▶ **Goal of the exercise**
Set out each line from the following listing that includes the word "logo".

▶ **Supplied data**
-=-=-

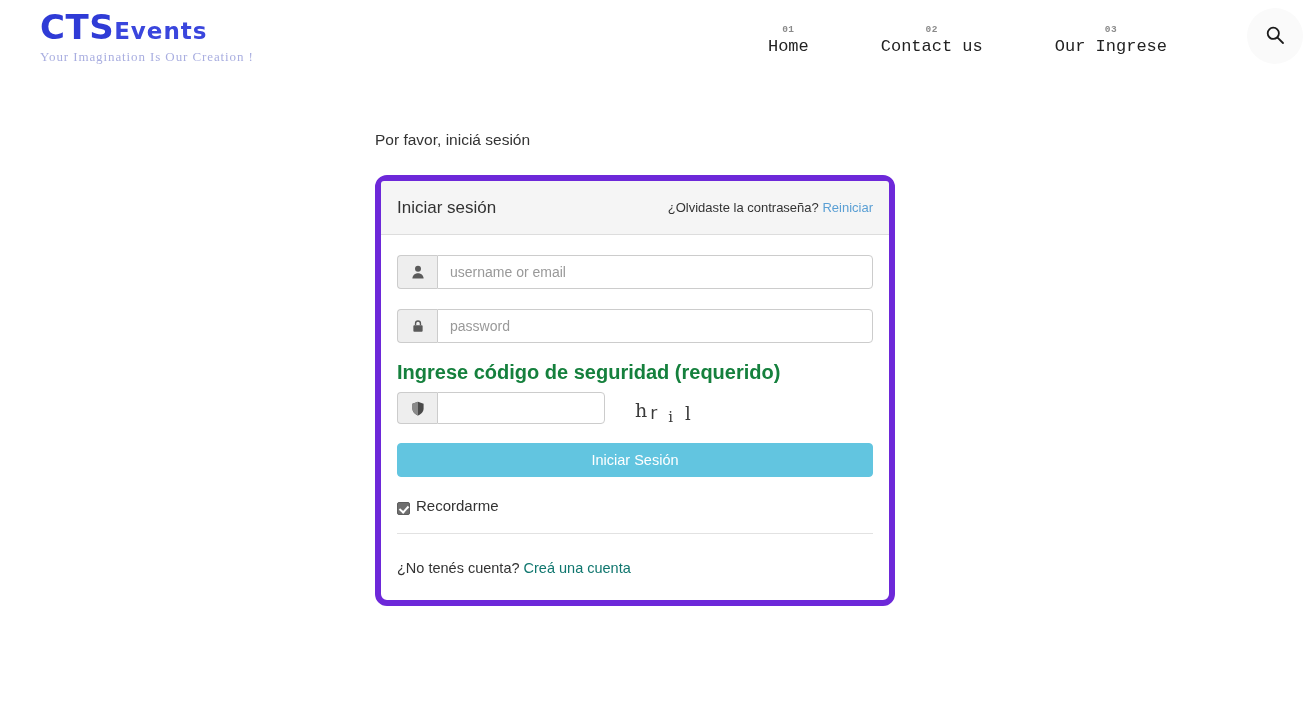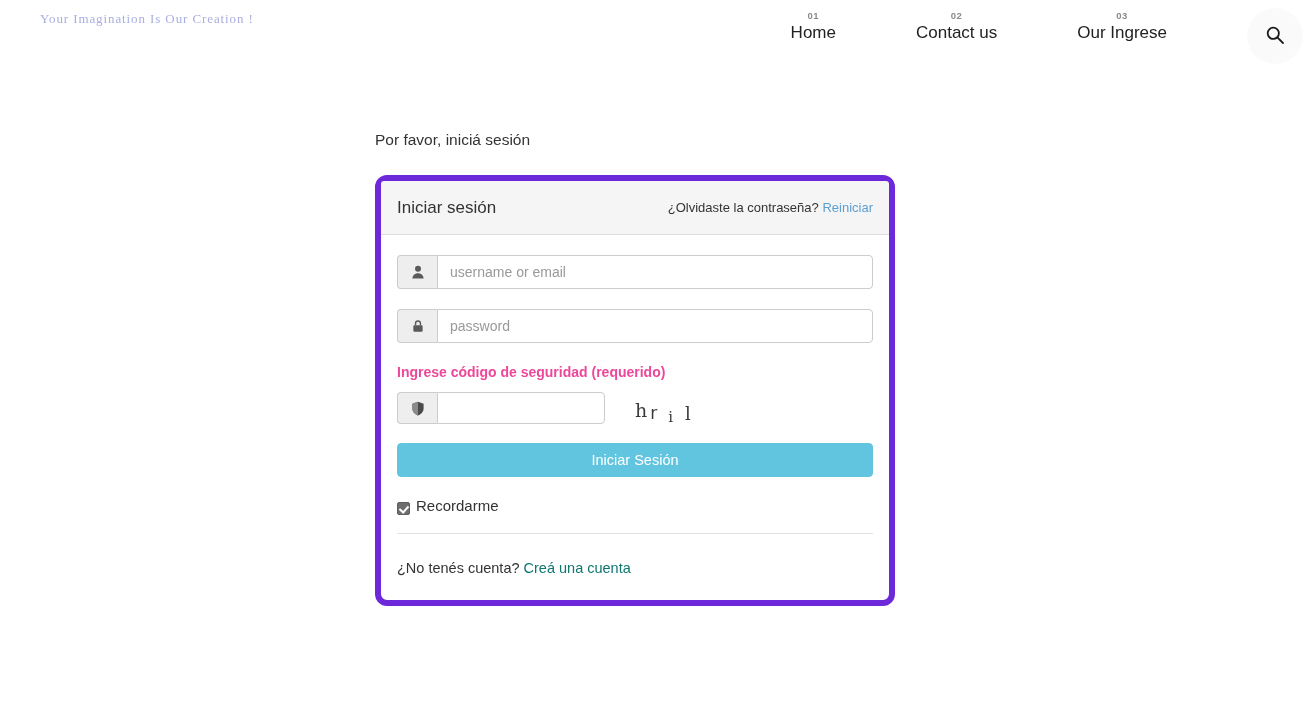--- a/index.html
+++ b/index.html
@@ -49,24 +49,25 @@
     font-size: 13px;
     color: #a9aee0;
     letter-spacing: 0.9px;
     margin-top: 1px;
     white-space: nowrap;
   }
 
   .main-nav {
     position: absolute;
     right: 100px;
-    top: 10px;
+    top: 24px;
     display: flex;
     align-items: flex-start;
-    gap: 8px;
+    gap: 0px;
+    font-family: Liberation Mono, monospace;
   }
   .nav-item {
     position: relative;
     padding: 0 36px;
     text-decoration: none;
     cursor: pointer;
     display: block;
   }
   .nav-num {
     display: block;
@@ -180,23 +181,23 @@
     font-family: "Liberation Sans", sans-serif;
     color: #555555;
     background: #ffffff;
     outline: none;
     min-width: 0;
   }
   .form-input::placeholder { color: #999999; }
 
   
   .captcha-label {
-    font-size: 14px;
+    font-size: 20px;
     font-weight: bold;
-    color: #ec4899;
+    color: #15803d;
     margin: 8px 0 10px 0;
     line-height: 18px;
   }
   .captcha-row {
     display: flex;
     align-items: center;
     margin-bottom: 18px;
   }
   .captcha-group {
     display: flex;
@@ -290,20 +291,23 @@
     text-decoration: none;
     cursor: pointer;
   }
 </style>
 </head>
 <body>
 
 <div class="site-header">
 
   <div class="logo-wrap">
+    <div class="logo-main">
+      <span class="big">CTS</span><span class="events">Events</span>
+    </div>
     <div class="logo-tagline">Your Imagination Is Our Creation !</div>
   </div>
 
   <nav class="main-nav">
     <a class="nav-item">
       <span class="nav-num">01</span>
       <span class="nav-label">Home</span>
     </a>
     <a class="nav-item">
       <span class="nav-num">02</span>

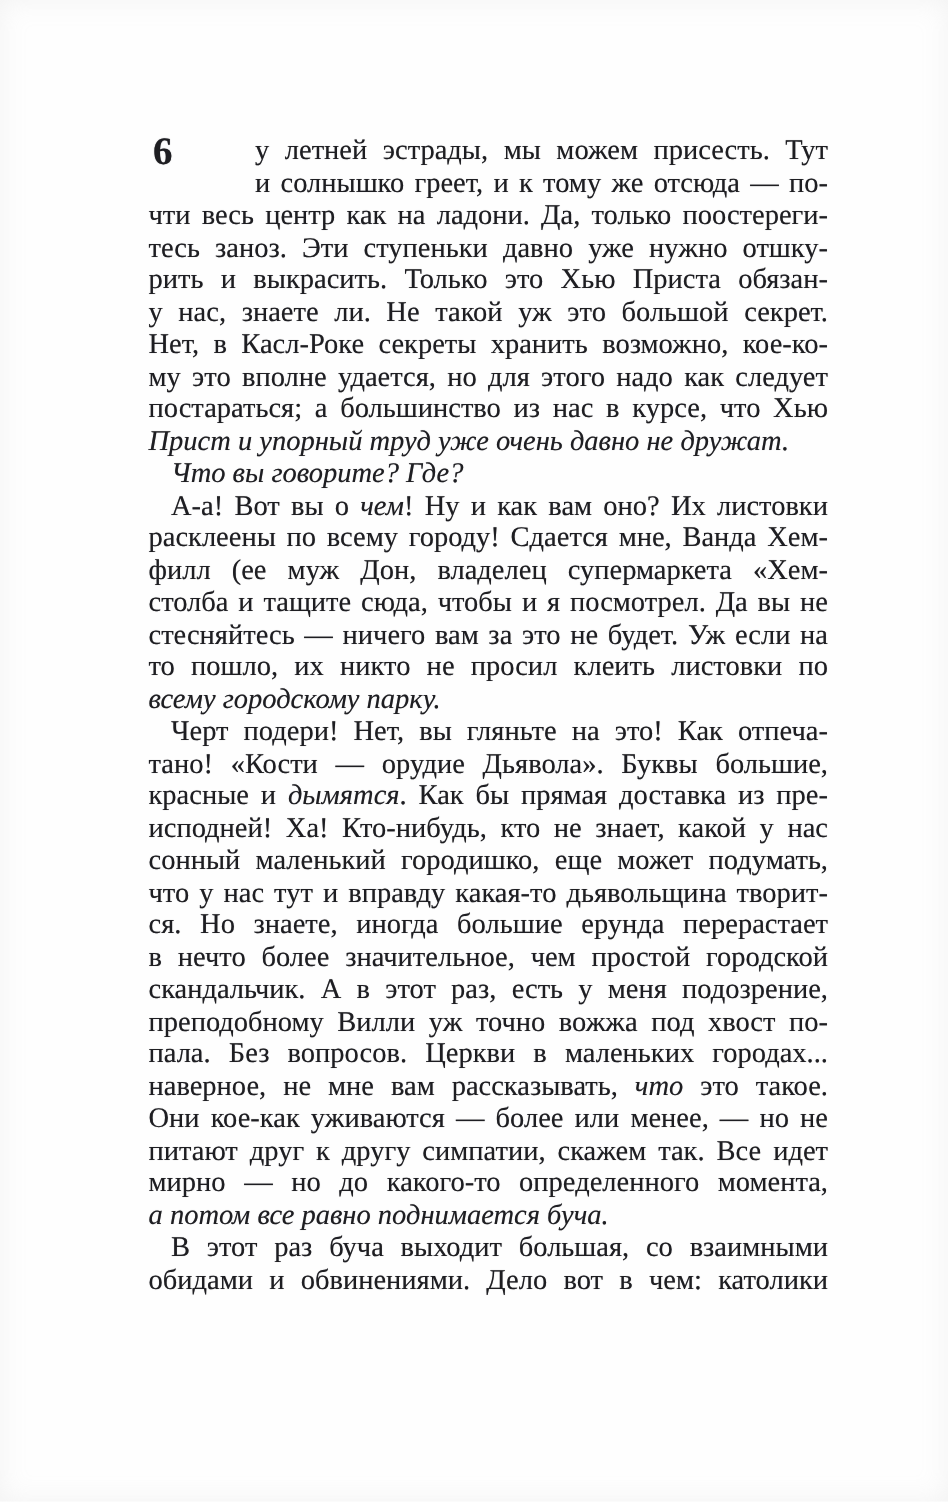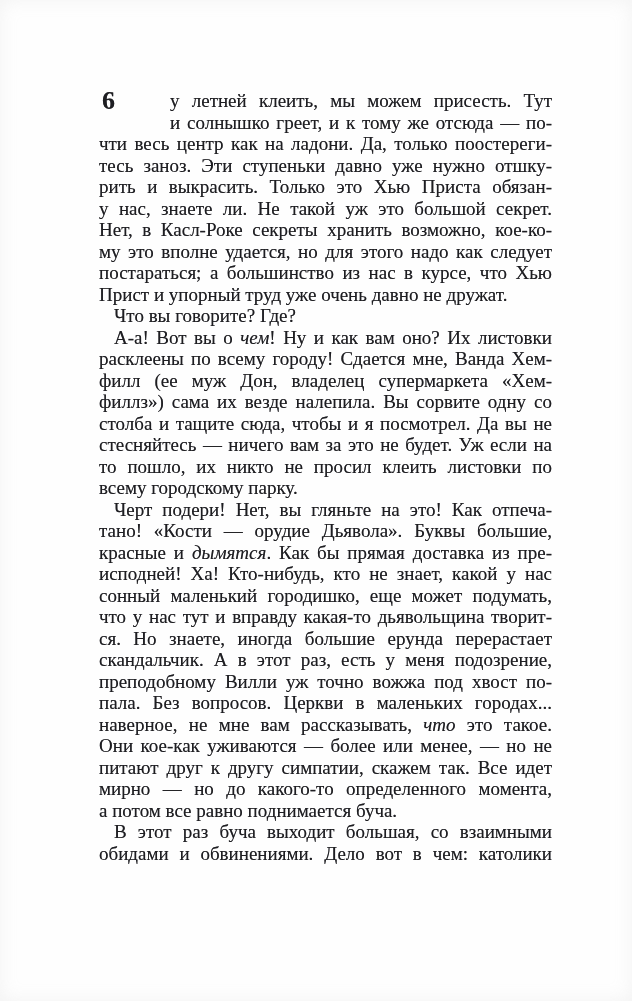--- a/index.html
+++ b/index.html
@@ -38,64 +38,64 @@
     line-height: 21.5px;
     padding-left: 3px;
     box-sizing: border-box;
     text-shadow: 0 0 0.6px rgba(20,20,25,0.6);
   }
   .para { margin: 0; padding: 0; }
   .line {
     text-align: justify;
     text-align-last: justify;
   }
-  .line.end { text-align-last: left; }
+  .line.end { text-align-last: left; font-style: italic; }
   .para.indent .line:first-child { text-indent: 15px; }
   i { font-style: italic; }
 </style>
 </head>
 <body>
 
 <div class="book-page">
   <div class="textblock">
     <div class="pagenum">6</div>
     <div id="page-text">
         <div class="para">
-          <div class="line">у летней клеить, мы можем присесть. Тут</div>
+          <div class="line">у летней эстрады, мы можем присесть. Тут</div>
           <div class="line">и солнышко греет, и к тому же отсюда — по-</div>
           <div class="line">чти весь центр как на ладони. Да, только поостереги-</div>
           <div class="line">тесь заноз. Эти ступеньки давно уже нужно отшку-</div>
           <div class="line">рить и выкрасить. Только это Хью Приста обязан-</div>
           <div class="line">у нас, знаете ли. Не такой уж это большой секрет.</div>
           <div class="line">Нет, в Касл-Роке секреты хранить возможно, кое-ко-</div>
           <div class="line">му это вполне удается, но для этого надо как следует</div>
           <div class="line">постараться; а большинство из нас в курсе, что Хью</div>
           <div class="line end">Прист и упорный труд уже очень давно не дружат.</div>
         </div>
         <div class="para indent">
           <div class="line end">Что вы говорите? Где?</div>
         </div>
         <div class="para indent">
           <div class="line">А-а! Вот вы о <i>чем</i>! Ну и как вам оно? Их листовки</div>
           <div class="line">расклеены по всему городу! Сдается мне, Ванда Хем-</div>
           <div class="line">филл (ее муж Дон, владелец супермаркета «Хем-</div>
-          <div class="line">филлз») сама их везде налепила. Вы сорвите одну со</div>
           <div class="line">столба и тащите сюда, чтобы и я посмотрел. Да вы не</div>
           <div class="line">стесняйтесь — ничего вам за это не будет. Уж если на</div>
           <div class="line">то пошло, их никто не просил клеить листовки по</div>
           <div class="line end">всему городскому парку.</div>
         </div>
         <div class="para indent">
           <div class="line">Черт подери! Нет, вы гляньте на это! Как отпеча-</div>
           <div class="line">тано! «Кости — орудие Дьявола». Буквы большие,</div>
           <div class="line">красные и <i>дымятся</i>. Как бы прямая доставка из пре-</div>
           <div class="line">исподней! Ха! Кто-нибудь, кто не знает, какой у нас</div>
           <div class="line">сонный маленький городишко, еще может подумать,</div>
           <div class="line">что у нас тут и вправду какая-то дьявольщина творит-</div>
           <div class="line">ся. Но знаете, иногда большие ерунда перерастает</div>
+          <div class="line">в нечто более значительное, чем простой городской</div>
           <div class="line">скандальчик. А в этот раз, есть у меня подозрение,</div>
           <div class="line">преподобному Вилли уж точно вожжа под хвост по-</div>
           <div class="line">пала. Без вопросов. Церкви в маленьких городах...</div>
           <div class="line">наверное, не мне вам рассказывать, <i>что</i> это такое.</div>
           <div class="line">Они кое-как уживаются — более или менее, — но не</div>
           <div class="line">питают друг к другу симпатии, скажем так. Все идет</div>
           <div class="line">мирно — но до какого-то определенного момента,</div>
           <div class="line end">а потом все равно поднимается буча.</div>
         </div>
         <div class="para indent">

-=-=-

▶ **Completed task**
   <div class="logo-wrap">
+    <div class="logo-main">
     <div class="logo-tagline">Your Imagination Is Our Creation !</div>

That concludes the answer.